The long awaited Linkscape index update is here. We've gotten a lot of feedback, we've heard about a few success stories and we have a few thoughts from the development side to share with you.
First, we've included about 38 billion URLs, from about 230 million sub-domains (e.g., twopieceset.blogspot.com) inside about 48 million second level domains (e.g., *.blogspot.com). As Live's Nate Buggia recently pointed out, there's a Netcraft survey which suggests that there are ~75 million "active" domains. So we're certainly reaching a scale which gives us a comprehensive view of the web. 38 billion URLs is not double the previous number of URLs in the index (nearly 30 billion); however, it reflects that we are doing some deeper crawling of URLs and domains we already had indexed. Really, of more interest is that we have about 450 billion links, which is more than double our previous index of approximately 170 billion links.
We're also making the top 3000 links available per URL and domain in advanced reports. These links are also filtered so that no more than 10 links from any domain are shown. This dramatically increased volume and diversity of links gives you the opportunity to see many more of the top links along many dimensions (mozRank, mozTrust, etc.). And the anchor text analysis is much more representative of your presence on the web as a whole.
To illustrate the variations in our link counts, consider these sites and pages. You can see, almost across the board we know about substantially more links for any site and page, and have used this broader view of the web to update mozRank. The small general decline in mozRank is an indication that we've spread mozRank across more pages. In general we've found a higher correlation in our latest data to Google's toolbar PageRank, when excluding penalized sites.
You should note that because our index has grown substantially, these additional links and changes to mozRanks do not reflect growth in new links, but rather in new links we've discovered. It would be unwise to compare link counts from the old index with counts from the new one. Instead comparisons should be confined to metrics for sites and pages drawn from this latest update. This artificial update effect will diminish as we refine our processes and reach the end of the beta period.

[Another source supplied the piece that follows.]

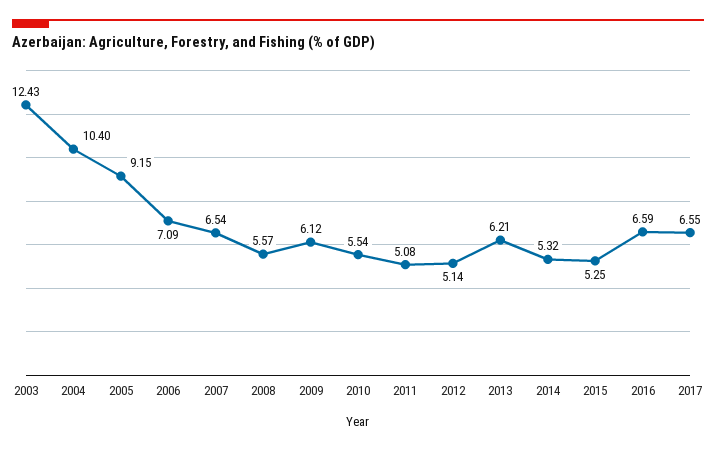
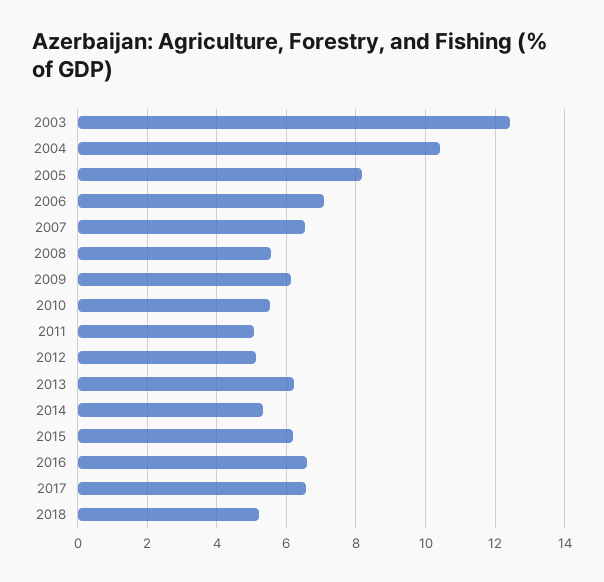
2005: 9.15 -> 8.2
2015: 5.25 -> 6.2
2018: none -> 5.2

How does this benefit SEOs?
-
A bigger and fresher index means:
- Greater accuracy in link counts and domains
- Greater representation of what the search engines see and how they might interpret and use the data
- More accuracy in mozRank & mozTrust, leading to better data comparisons & analysis
- More fresh data that helps understand what's happened in the recent past
-
Up to 3000 links per URL in the report means:
- Know about more links that point to you, so you can request anchor text changes, conduct better self analysis, or fix links that are broken
- Reverse competitive strategies more comprehensively to analyze how they're winning
- Find links that you could possibly acquire from your competitors
- Get better anchor text distribution data
-
URL normalization means:
- Link counts aren't biased by sites and pages that create duplicates
- Our data is more like the major search engines who also do this stripping and canonicalization
-
Limiting to ten links per domain means:
- You can see a wider variety of links from different domains
- 3,000 links will show you at least 300 unique linking domains (often many more)
Here's a quick list of some of the things people have used Linkscape reports for:
- Analyze their link counts, mozRank, mozTrust against those of pages ranking above them in the SERPs
- Look at anchor text distribution and numbers to see why a site might be ranking where it is for a given term/phrase
- Reverse competitor links to find sources they can get themselves
- Look at the relative value of particular links based on the juice they pass and the quality of their domains/pages
- Compare mozRank to PageRank to see if there is a large discrepancy (often indicating a penalty if mR is much greater than PR)
- Use link counts in conjunction with traffic data from sources like Compete, Hitwise, Quantcast, etc. to see how link numbers, mozRank, mozTrust, etc. map to traffic
Speaking of link counts, there's a lot of ways to interpret links, especially when you're adding them up. Here are a few thoughts about how we count links:
- We do not double count duplicate links from and to the same page. For instance, we don't consider the two links to our homepage in our header and footer as separate links.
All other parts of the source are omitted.